According to reports in the Wall Street Journal and Bloomberg on Monday, Klarna plans to issue US$1 billion of new scrip at a 33 per cent discount to the price that investors paid for shares last June.

Following its last capital raising the unlisted Klarna business had a market value of US$45 billion.

That valuation is likely to fall by a third once the latest capital raising is completed, investment banking sources told the Wall Street Journal.

Klarna will have to wear the deep discount partly because one of its cornerstone investors, Japan’s SoftBank Group, has racked up multi-billion dollar losses as a result of the collapse in the market value of fintech stocks.
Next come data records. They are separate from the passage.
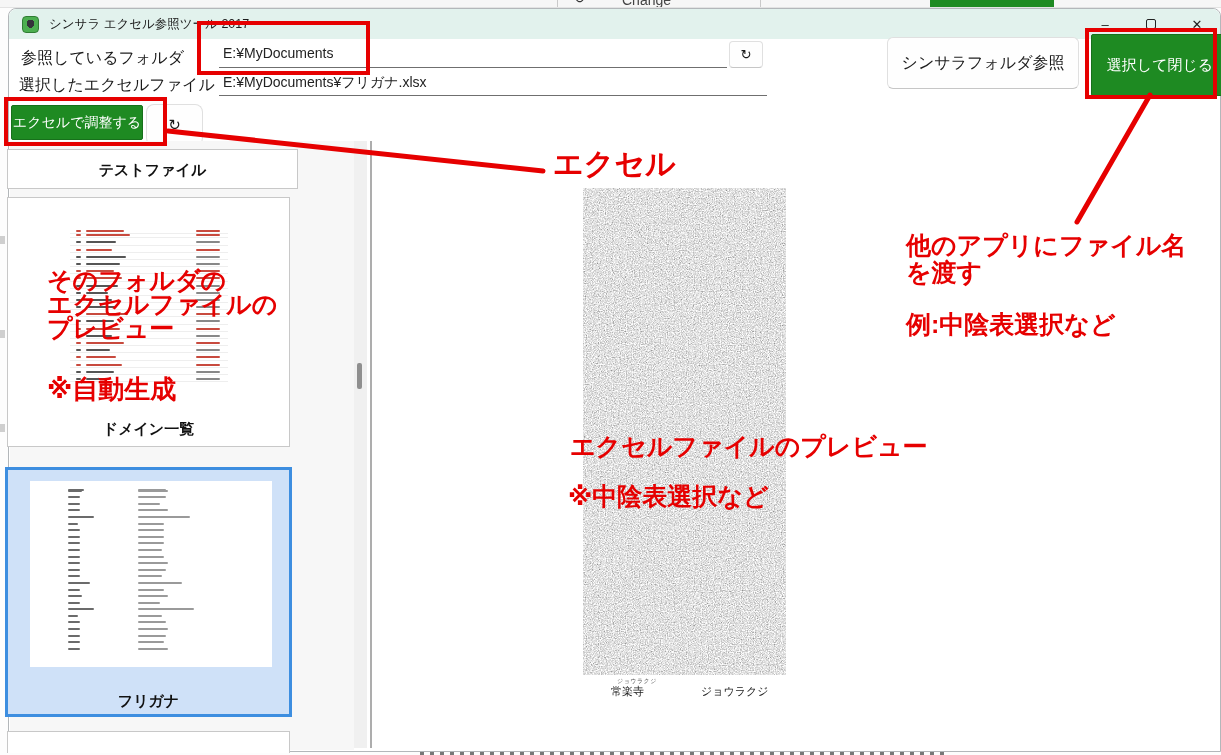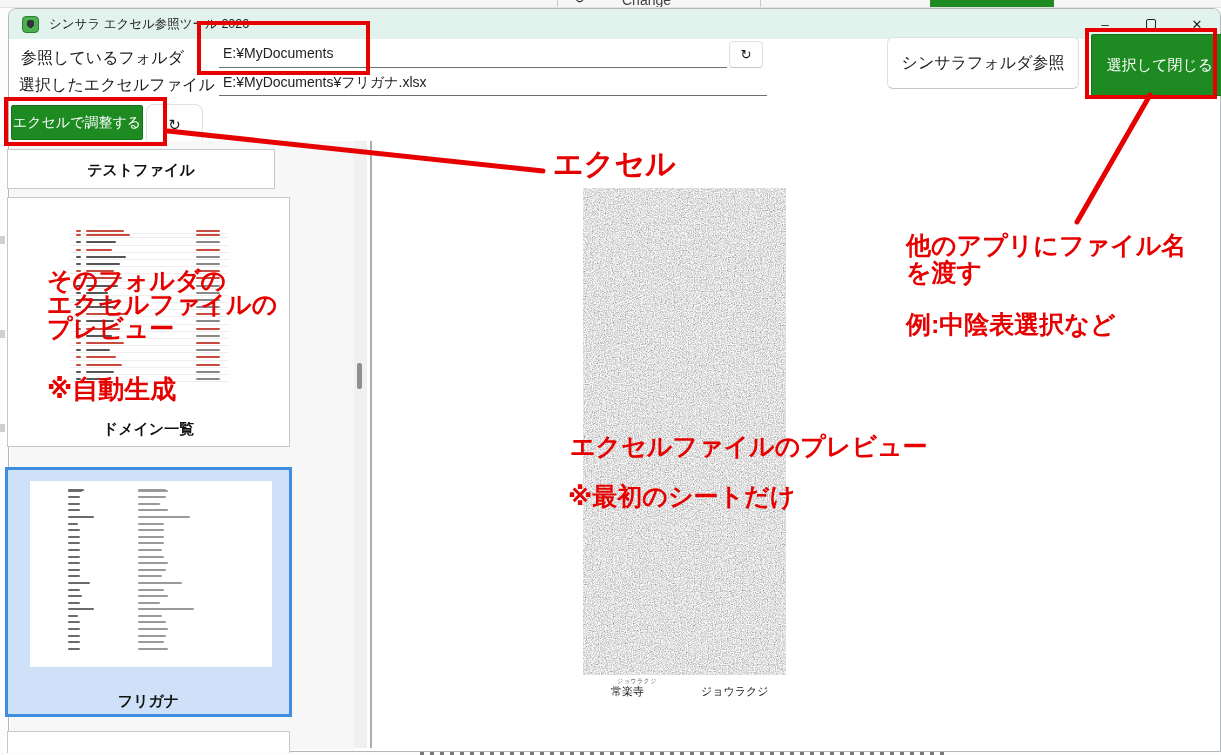--- a/index.html
+++ b/index.html
@@ -85,21 +85,21 @@
   </div>
   <div class="bg-bottom"></div>
   <div class="bg-left-mark" style="left:0;top:236px"></div>
   <div class="bg-left-mark" style="left:0;top:330px"></div>
   <div class="bg-left-mark" style="left:0;top:424px"></div>
 
   <div id="window">
 
     <div class="titlebar">
       <span class="app-icon"></span>
-      <span class="title-text">シンサラ エクセル参照ツール 2026</span>
+      <span class="title-text">シンサラ エクセル参照ツール 2017</span>
       <div class="win-controls">
         <div class="win-btn">–</div>
         <div class="win-btn">
             <span class="maxbox"></span>
           </div>
         <div class="win-btn">✕</div>
       </div>
     </div>
 
     <span class="lbl" style="left:12px;top:39px">参照しているフォルダ</span>
@@ -109,21 +109,21 @@
     <div class="btn-green" style="left:1082px;top:25px;width:138px;height:62px;font-size:15px">選択して閉じる</div>
 
     <span class="lbl" style="left:10px;top:66px">選択したエクセルファイル</span>
     <div class="uinput" style="left:210px;top:61px;width:548px;height:26px;border-bottom-width:1px">E:¥MyDocuments¥フリガナ.xlsx</div>
 
     <div class="btn-white" style="left:137px;top:95px;width:57px;height:42px;border-radius:8px;font-size:15px">↻</div>
     <div class="btn-green" style="left:2px;top:96px;width:132px;height:35px;font-size:14px">エクセルで調整する</div>
 
     <div class="sidebar-bg"></div>
 
-    <div class="card" style="left:-2px;top:140px;width:268px;height:40px">
+    <div class="card" style="left:-2px;top:140px;width:291px;height:40px">
       <span class="card-label" style="top:11px">テストファイル</span>
     </div>
 
     <div class="card" style="left:-2px;top:188px;width:283px;height:250px">
       <div class="thumb" id="dom-thumb" style="left:62px;top:26px;width:158px;height:162px">
           <div class="trow" style="height: 7.2px; top: 3px; border-bottom: 1px solid rgb(238, 238, 238);">
             <span style="left:6px;top:3px;width:5px;background:#c84a3e"></span>
             <span style="left:16px;top:3px;width:38px;background:#c84a3e"></span>
             <span style="right:8px;top:3px;width:24px;background:#c84a3e"></span>
           </div>
@@ -389,15 +389,15 @@
   <div class="red-text" style="left:47px;top:268px;font-size:25px;line-height:24px"><span>そのフォルダの</span><br><span>エクセルファイルの</span><br><span>プレビュー</span></div>
 
   <div class="red-text" style="left:47px;top:372px;font-size:26px">※自動生成</div>
 
   <div class="red-text" style="left:906px;top:232px;font-size:25px;line-height:27px"><span>他のアプリにファイル名</span><br><span>を渡す</span></div>
 
   <div class="red-text" style="left:906px;top:308px;font-size:25px">例:中陰表選択など</div>
 
   <div class="red-text" style="left:570px;top:430px;font-size:25px">エクセルファイルのプレビュー</div>
 
-  <div class="red-text" style="left:568px;top:480px;font-size:25px">※最初のシートだけ</div>
+  <div class="red-text" style="left:568px;top:480px;font-size:25px">※中陰表選択など</div>
 
 </div>
 
 </body></html>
The expected slide in Klarna’s value is likely to have implications for CBA’s bottom line performance for the 12 months to the end June 2022.
It is likely the bank will be forced to write down the carrying value of its investment by at least A$800 million.

CBA recently changed its method for valuing its interest in the unlisted Klarna business. 

It applies an average price-to-revenue multiple derived from other listed buy now pay later providers such as Affirm Holdings and Zip.

Since the start of January Affirm’s Nasdaq-listed scrip has collapsed by more than 75 per cent. 

Affirm is now trading on a price-to-revenue multiple of less than eight times, which implies that CBA might be required to write down the Klarna investment by more than A$800 million.

That’s because CBA’s assessment of the investment at the end of December 2021 was based on an assumption that listed businesses in Klarna’s cohort were fetching average multiples of 28 times revenue.

“The valuation of the investment as at 31 December 2021 was based on a methodology leveraging revenue multiples of market listed comparable companies,” CBA revealed in note 6 to the 2022 interim accounts. 

“Comparable listed companies were included based on industry, size, developmental stage and/or strategy.

“The Group adopted a revenue multiple of 28x in its valuation as at 31 December 2021.”

If CBA continues to use this method of valuing its Klarna investment, the bank could be forced to take a write-down of more than A$1 billion given that most BNPL stocks at Klarna’s stage of development are now trading on multiples well below 10 times revenue. 

The bank might be able to avoid such a large write-down by changing the accounting treatment of the investment – a move that would invite intense scrutiny from analysts and investors.

CBA is also facing potential write-downs on other fintech investments, most notably the US-based Gemini cryptocurrency exchange, which could come under commercial pressure as trading conditions in the crypto market turn chaotic.